John Hanke recently informed gamers that Niantic is
not a fan of sites that track Pokémon for their mobile app, and multiple websites doing just that have been shut down since then. On its own that probably wouldn’t be so bad, but
Pokémon GO also got an update last night that made in-game tracking very difficult, as it removed footprints and the ability to track nearby Pokémon from the game itself. With no easy way to locate specific creatures, now a number of gamers are finding their in-app purchases useless—where before they would have bought items to help track and capture certain Pokémon, without that tracking they’re regretting those microtransaction payments.

As a result, many gamers have started requesting refunds, and it appears that, in many cases, they’re getting them without any fuss. This can be done by submitting a request via the app store on either iTunes or the Google Play Store; the latter’s automated system only grants refunds for purchases made in the last 48 hours, but some users on Reddit are reporting that they’ve still managed to obtain refunds though Google support.
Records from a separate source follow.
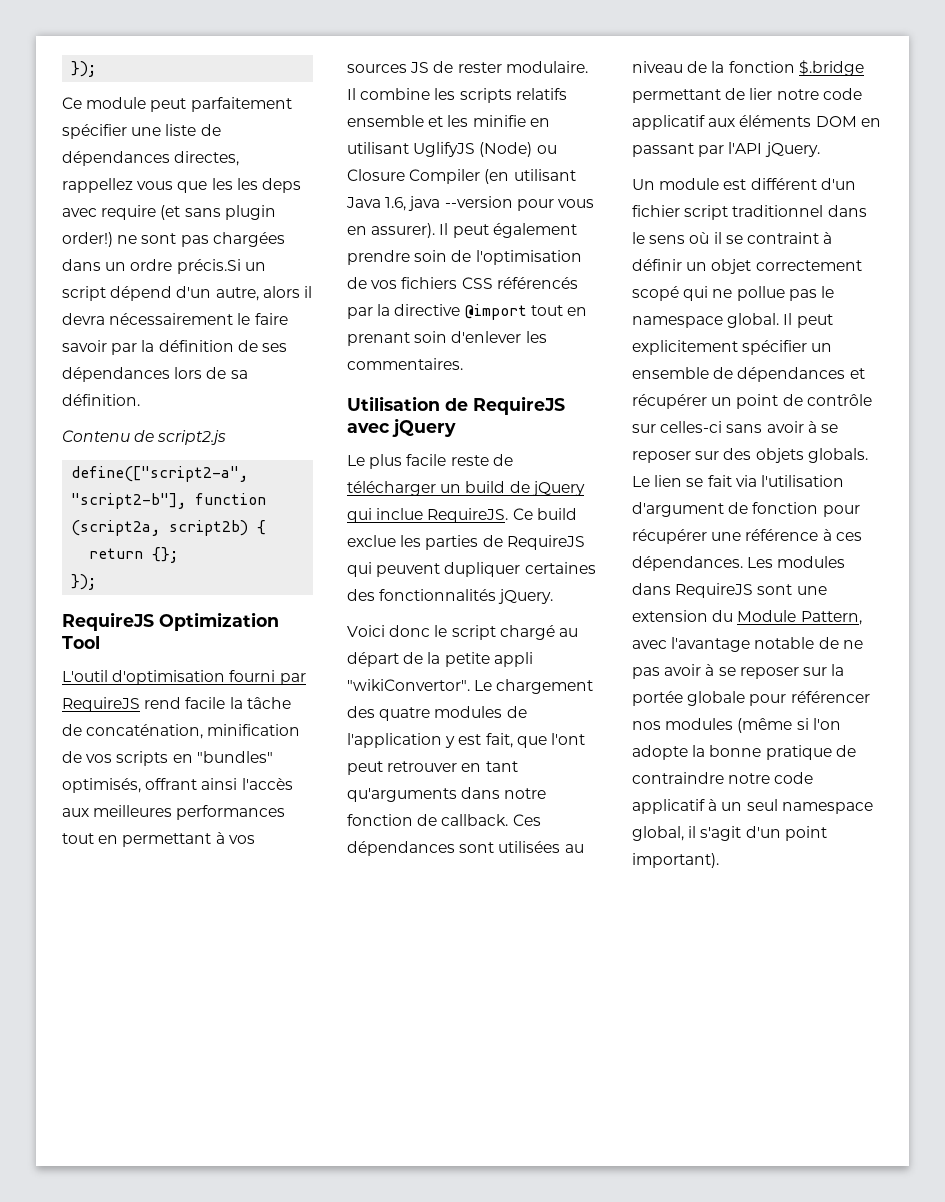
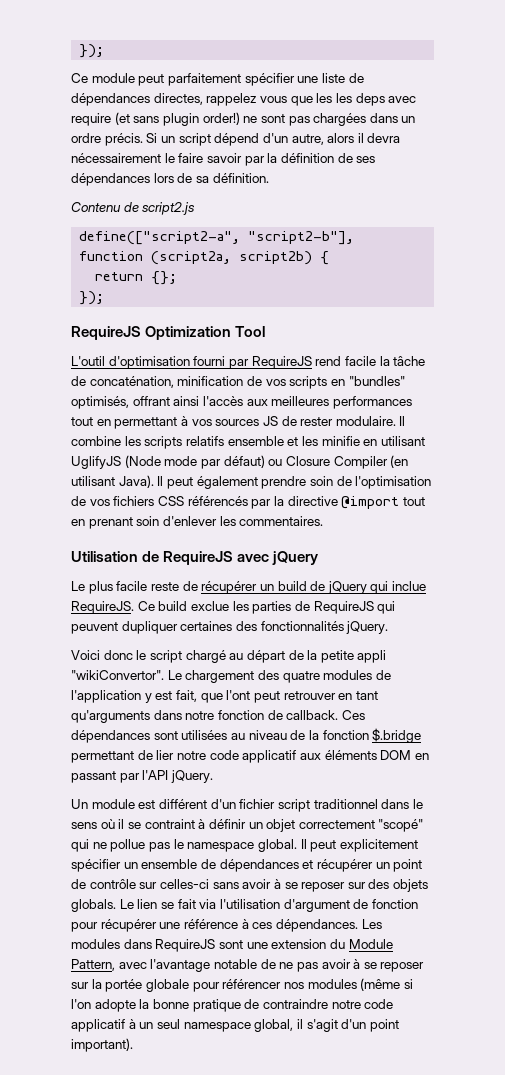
[62,178,133,193] rappellez -> [206,93,257,106] rappelez
[176,259,241,274] précis.Si -> [104,133,158,146] précis. Si
[479,142,533,157] (Node) -> [124,455,265,469] (Node mode par défaut)
[346,196,594,211] [347,223,436,238] Java 1.6, java --version pour vous en assurer). -> [118,475,154,488] Java).
[347,481,436,496] télécharger -> [201,581,258,594] récupérer
[632,286,679,301] scopé -> [378,819,424,832] "scopé"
The process is handled independently from Niantic, though, and we have yet to hear from them about how they feel about such refunds being granted.
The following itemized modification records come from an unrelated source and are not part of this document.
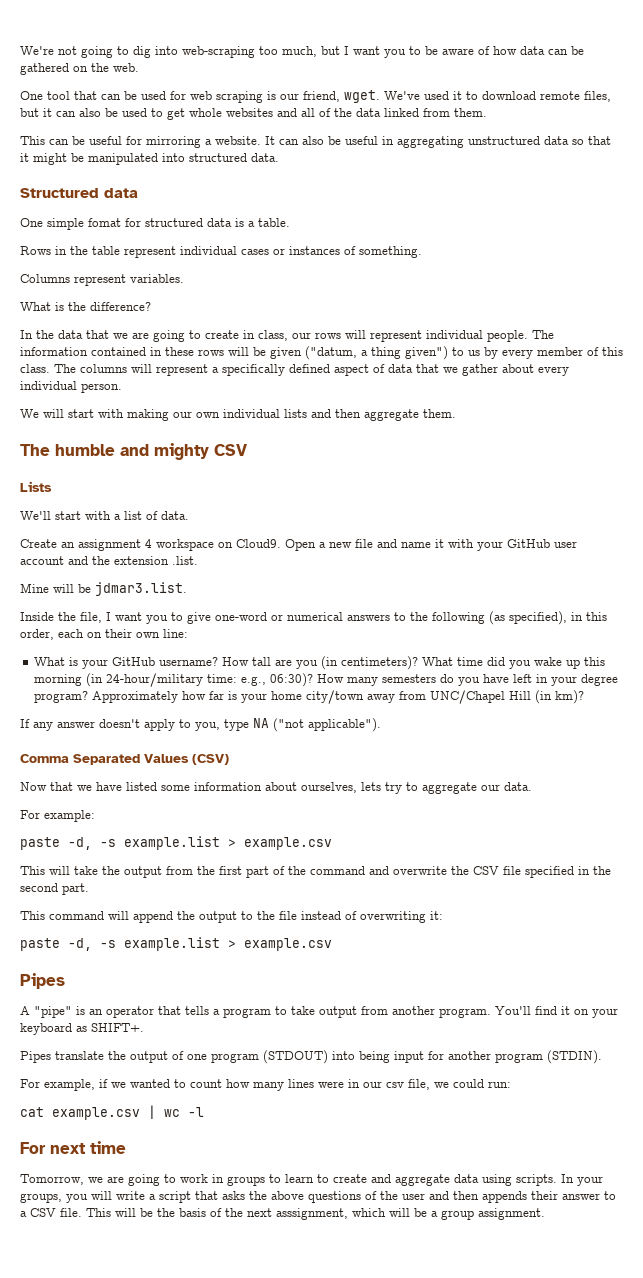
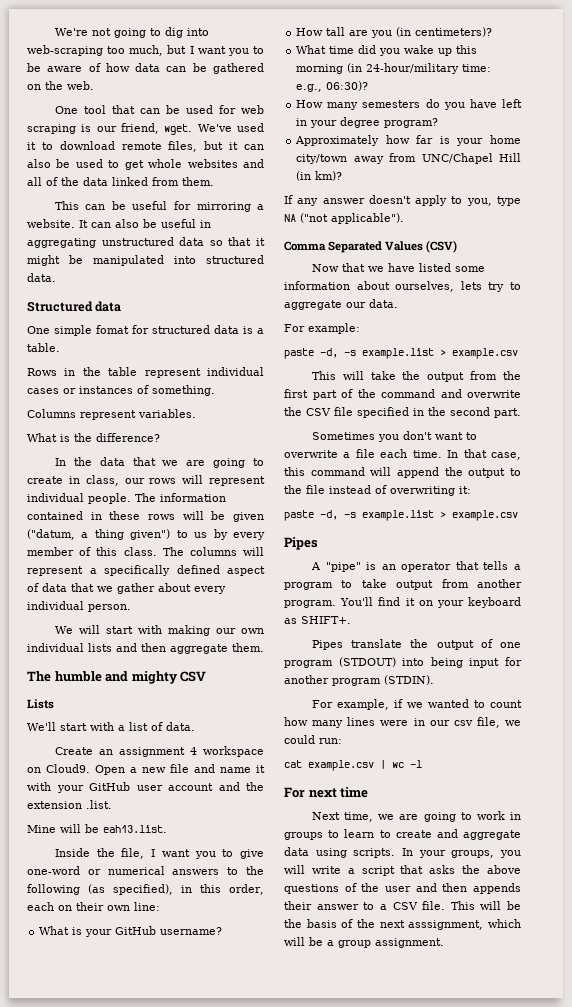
[95,582,187,596] jdmar3.list. -> [103,825,167,833] eah13.list.
(219, 661) none -> (223, 931) //
(419, 663) none -> (493, 32) //
(314, 680) none -> (369, 86) //
(89, 697) none -> (439, 123) //
[20,911,45,920] This -> [311,431,477,442] [284,449,521,460] [284,467,305,476] Sometimes you don't want to overwrite a file each time. In that case, this
[20,1174,84,1185] Tomorrow, -> [311,812,374,822] Next time,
We’ll let you know if Niantic offers a comment on this matter, and we’ll probably see in the coming days how much this has affected
Pokémon GO‘s revenue stream. The app was said to be making nearly $10 million a day before, but this could have a large effect on things if enough players decide that the in-app purchases are no longer worthwhile.

Will you still be paying for items in Pokémon GO? How do you feel about gamers requesting, and receiving, refunds for purchases they’ve already made? Tell us your thoughts in the comments.

Source: Reddit (via Kotaku)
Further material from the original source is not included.